9. Coin sensing apparatus as defined by claim 8, in which the first coin
sensor comprises a pair of optical sensing devices in spaced relationship
with each other along said feed path, timing means including two clock
circuits connected to said optical sensing devices, the operation of each
of said clock circuits being initiated as the leading edge of a coin
passes a first of said optical sensing devices, the operation of one of
said clock circuits being terminated as the trailing edge of said coin
passes said first optical sensing device and the operation of the other
clock circuit being terminated as the leading edge of said coin passes the
second optical sensing device, and means responsive to the operation of
said clock circuits for producing said denomination output signal
corresponding to the diameter of said coin.

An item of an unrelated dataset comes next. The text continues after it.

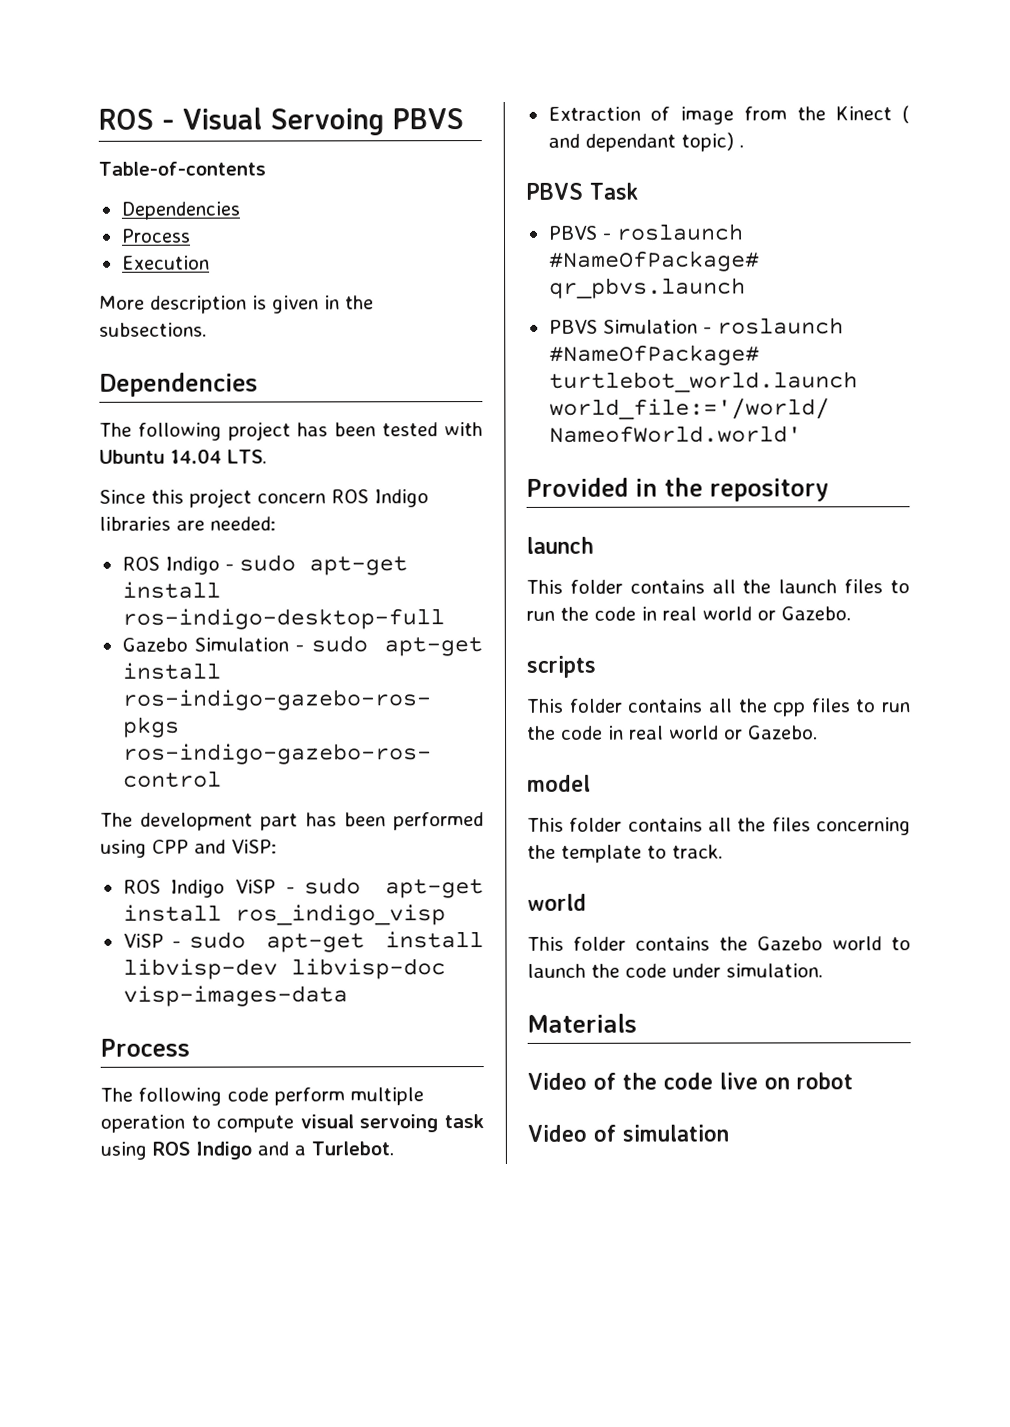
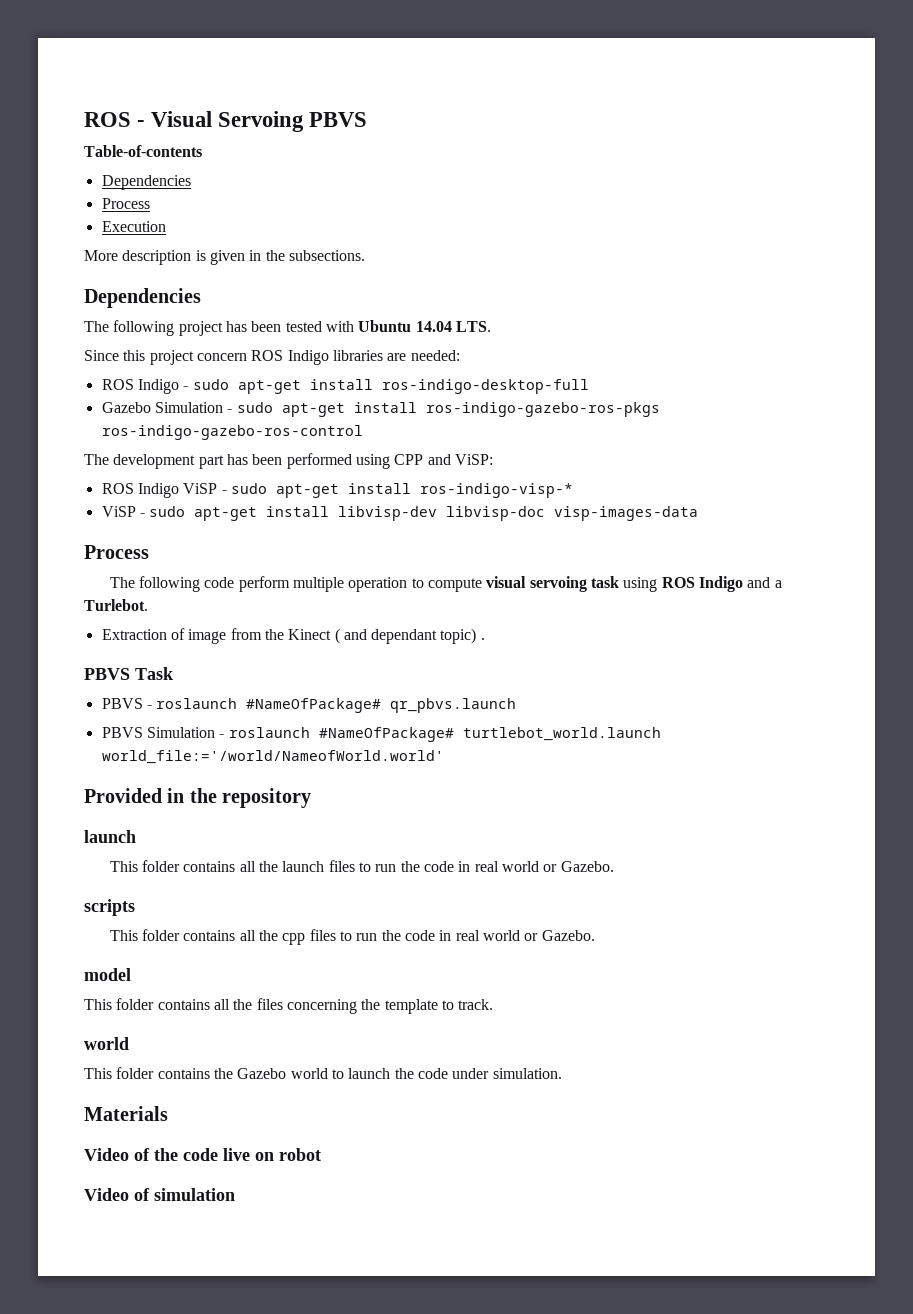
- ROS Indigo ViSP - sudo apt-get install ros_indigo_visp
+ ROS Indigo ViSP - sudo apt-get install ros-indigo-visp-*

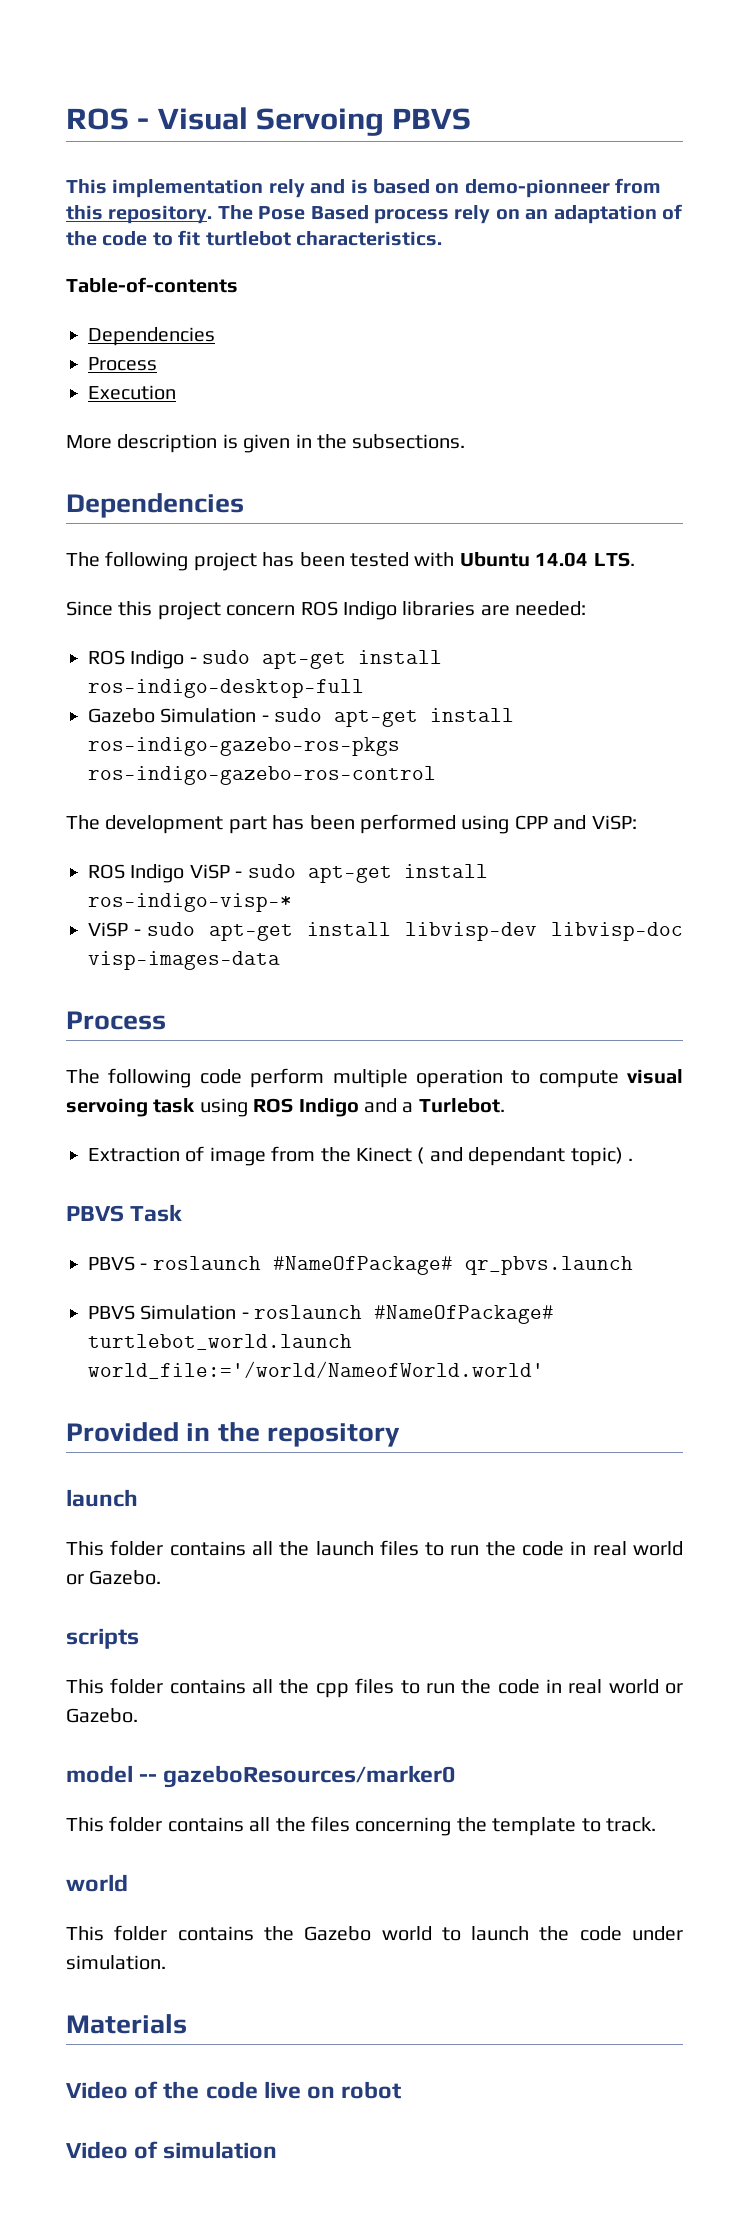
+ This implementation rely and is based on demo-pionneer from this repository. The Pose Based process rely on an adaptation of the code to fit turtlebot characteristics.
- model
+ model -- gazeboResources/marker0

10. Coin sensing apparatus comprising, in combination:
rotary means for directing a plurality of successive coins along a feed
path;
a first coin sensor disposed along the feed path, said first coin sensor
comprising arm means for engaging the periphery of each successive coin as
it moves along the feed path, shaft means for rotatably mounting said arm,
shaft encoder means operatively connected to said shaft for producing an
output representative of angular rotation of said shaft, and processing
means for processing said output from said shaft encoder means to produce
a digital denomination output signal representative of the diameter of
said coin as it moves along said path;
an additional coin sensor disposed along the feed path, the additional coin
sensor including a single transformer having primary and secondary
windings disposed on opposite sides of said feed path for producing phase
and amplitude displacement and secondary voltage output signals in
response to said moving coin;
an acquisition system for receiving the output signals from said coin
sensors and converting the same to corresponding standardized signals, the
acquisition system including circuit means for generating a first
standardized signal proportional to the diameter of said coin from said
denomination output signal and a second standardized signal proportional
to the coins metal contents from said phase and amplitude displacement and
secondary voltage output signals;
an analysis system connected to the acquisition system for comparing the
first and second standardized signals with stored signals representative
of valid coins, the analysis system producing a validation signal when the
sum of valid coins as represented by the first and second standardized
signals equals a predetermined correct fare;
first and second coin collection means disposed in succession along said
feed path for receiving groups of coins corresponding to the predetermined
correct fare, the first coin collection means discharging each group of
received coins into the second coin collection means in response to a
validation signals from said analysis system;
a driver circuit connected to said analysis system for receiving validation
signals therefrom and amplifying the same; and
means for supplying the amplified validation signals to said rotary means
and said coin collection means.
11. Coin sensing apparatus comprising, in combination:
means for continuously directing a plurality of successive coins along a
feed path;
a first coin sensor disposed along the feed path adapted to produce a
denomination output signal corresponding to the diameter of a coin as it
moves along said path;
an additional coin sensor disposed along the feed path, the additional coin
sensor being adapted to produce a phase and amplitude displacement output
signal corresponding to the metal content of said moving coin;
an acquisition system for receiving the output signals from said coin
sensors and converting the same into corresponding standardized signals;
an analysis system connected to the acquisition system for comparing the
standardized signals corresponding to said denomination and phase and
amplitude displacement signals with stored signals representative of valid
coins, the analysis system producing a validation signal when the sum of
valid coins as represented by the denomination and phase and amplitude
displacement signals equals a predetermined correct fare;
means for detecting whether readings from said additional sensor are
erroneous;
means for automatically switching to a degraded mode permitting operation
using said first coin sensor alone when said erroneous readings are
detected;
means for generating a warning to maintenance personnel when the system is
in said degraded mode; and
coin collection means disposed along said feed path for receiving groups of
coins, in response to a validation signal from said analysis system.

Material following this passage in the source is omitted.